I need the experts help. I have a fish I bought at house of tropicals in glen burnie md about a week ago. It was labeled "black piranha" so immediately I thought "rhom" but he has a couple sparkly specks on him and look different then the other fish I have that is supposed to be a baby rhom. Both are about 2" or so, a 99% id is enough for me. I think this first one is sanchezi(wanted others opinions though), I have a couple pics of it and the last one is the pic of what is supposed to be my rhom.(I hope that's what it is)

View attachment 90190
View attachment 90191


This is the most informative forum I've ever been to.

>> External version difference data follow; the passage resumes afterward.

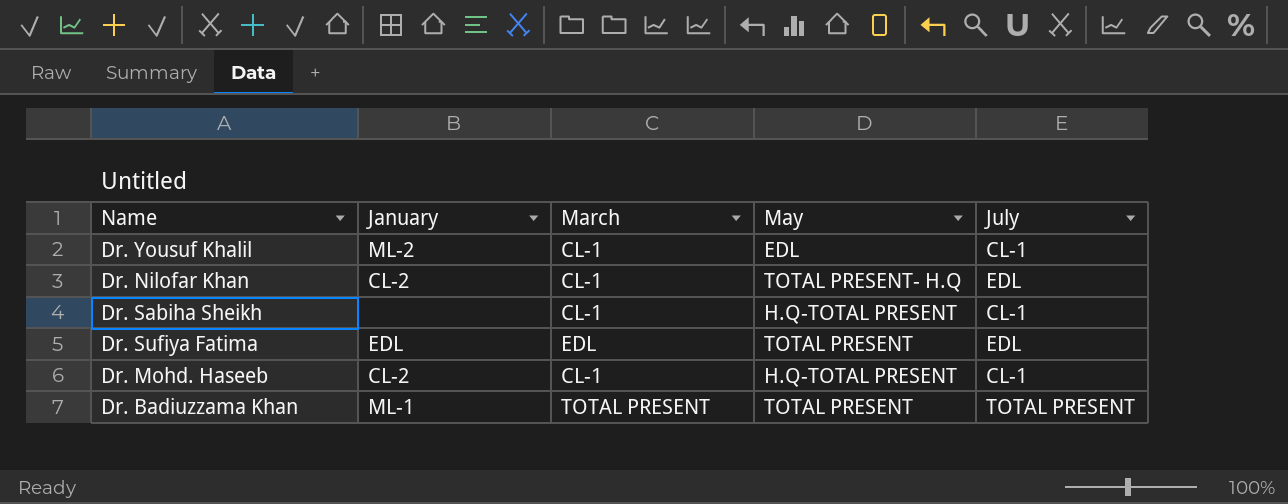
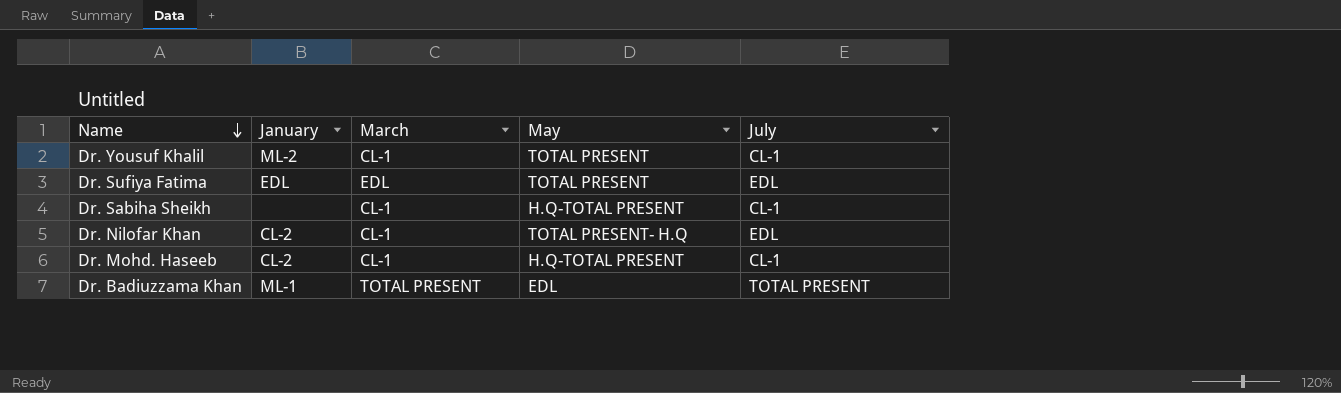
row order: none -> Name descending
Dr. Yousuf Khalil | May: EDL -> TOTAL PRESENT
Dr. Badiuzzama Khan | May: TOTAL PRESENT -> EDL

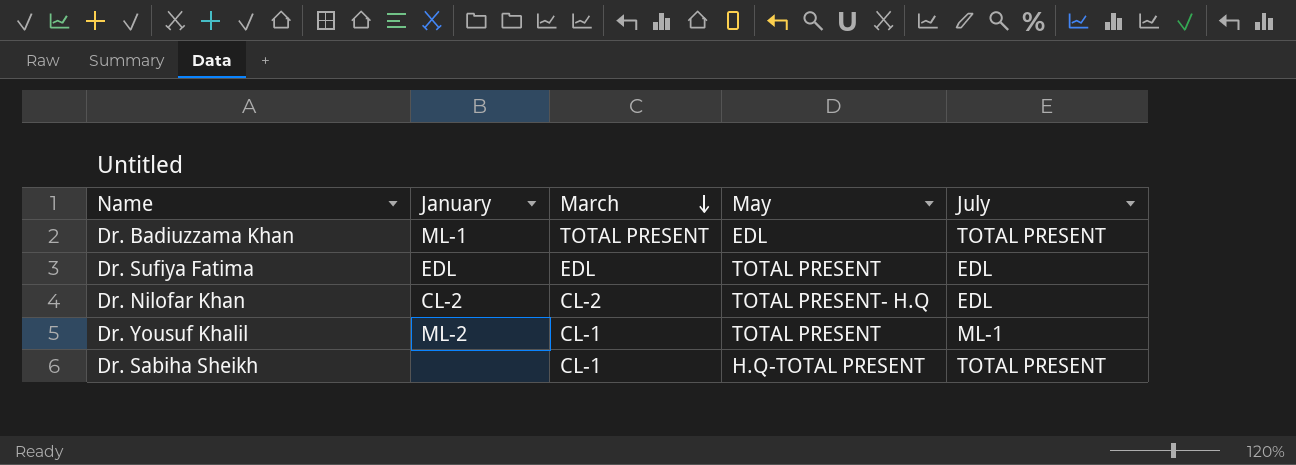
row order: Name descending -> March descending
row Dr. Mohd. Haseeb: CL-2 | CL-1 | H.Q-TOTAL PRESENT | CL-1 -> none
Dr. Nilofar Khan | March: CL-1 -> CL-2
Dr. Yousuf Khalil | July: CL-1 -> ML-1
Dr. Sabiha Sheikh | July: CL-1 -> TOTAL PRESENT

My rhom(again I know hard to tell these apart when small but lets I'm hoping that I'm right.)

View attachment 90194
My rhom(again I know hard to tell these apart when small but lets I'm hoping that I'm right.)


----------



## William's (Aug 23, 2004)

sorry the pictures are not good enough
Serrasalmus...

greetz


----------



## oscar119 (Nov 26, 2005)

Updated pic.. Tried to get a better pic but working by myself here.. Got rid of one of my p's, this is the one I'm unsure about.


----------



## piranha_guy_dan (Oct 4, 2004)

small rhom is my guess. i have one that looks like him

keep in mind its hard to 100% ID small serra's


----------



## oscar119 (Nov 26, 2005)

piranha_guy_dan said:


> small rhom is my guess. i have one that looks like him
> 
> keep in mind its hard to 100% ID small serra's


I agree, I've tried over and over to identify what he is. Why do all small serra's have to look the same? lol He has belly shutes but not sure what that means. Again I'm thinking Rhom or Sanchezi but he doesn't have alot of red coloration so maybe not Sanchezi.. Anyone else?


----------



## Winkyee (Feb 17, 2003)

Try getting your picture using this method Measuring Piranha You might be able to get a cleaner picture.


----------



## oscar119 (Nov 26, 2005)

Dr.Zoidberg said:


> Try getting your picture using this method Measuring Piranha You might be able to get a cleaner picture.


That is thee best way to measure or take a pic of a fish.







You've really changed the whole piranha world with that process for taking pics/measuring.









As for the pics, here are a couple but I think it comes down to having a POS camera...


----------



## Pat (Jul 19, 2004)

oscar119 said:


> Updated pic.. Tried to get a better pic but working by myself here.. Got rid of one of my p's, this is the one I'm unsure about.


Looks like my compressus when it was that size.


----------